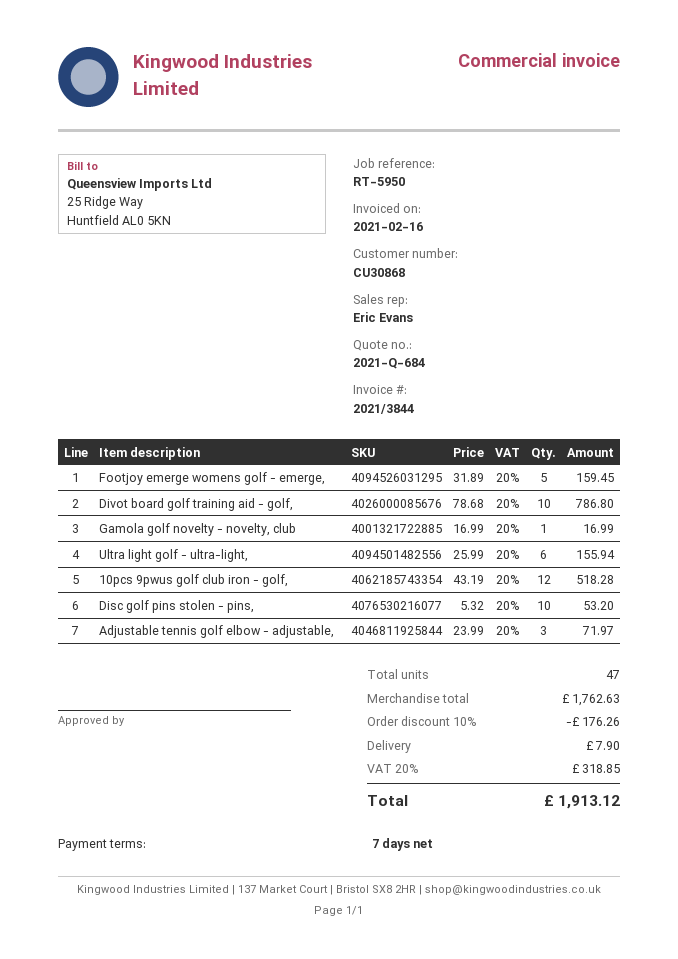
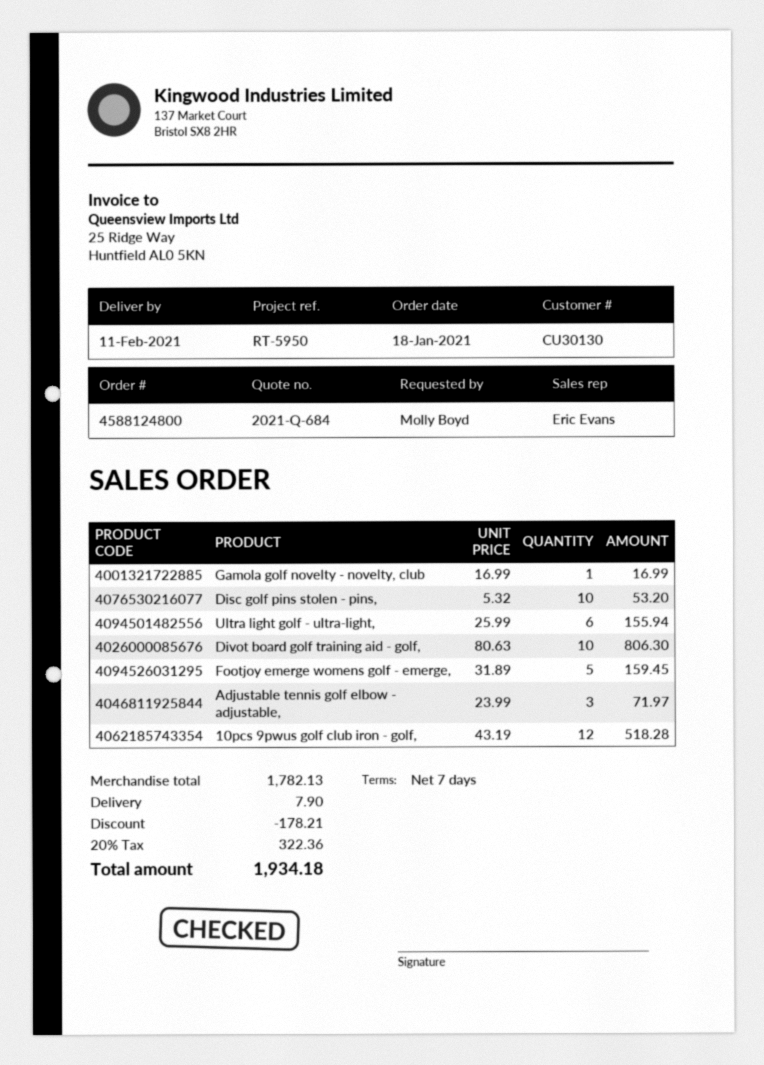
customer number: CU30868 -> CU30130
Divot board golf training aid - golf,: 10 x 78.68 = 786.80 -> 10 x 80.63 = 806.30
subtotal: 1762.63 -> 1782.13
discount: 176.26 -> 178.21
tax: 20% = 318.85 -> 20% = 322.36
total: 1913.12 -> 1934.18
---
In transcribing the listing, keep each word as it is and drop the pictures.

customer number: CU30868 -> CU30130
Divot board golf training aid - golf,: 10 x 78.68 = 786.80 -> 10 x 80.63 = 806.30
subtotal: 1762.63 -> 1782.13
discount: 176.26 -> 178.21
tax: 20% = 318.85 -> 20% = 322.36
total: 1913.12 -> 1934.18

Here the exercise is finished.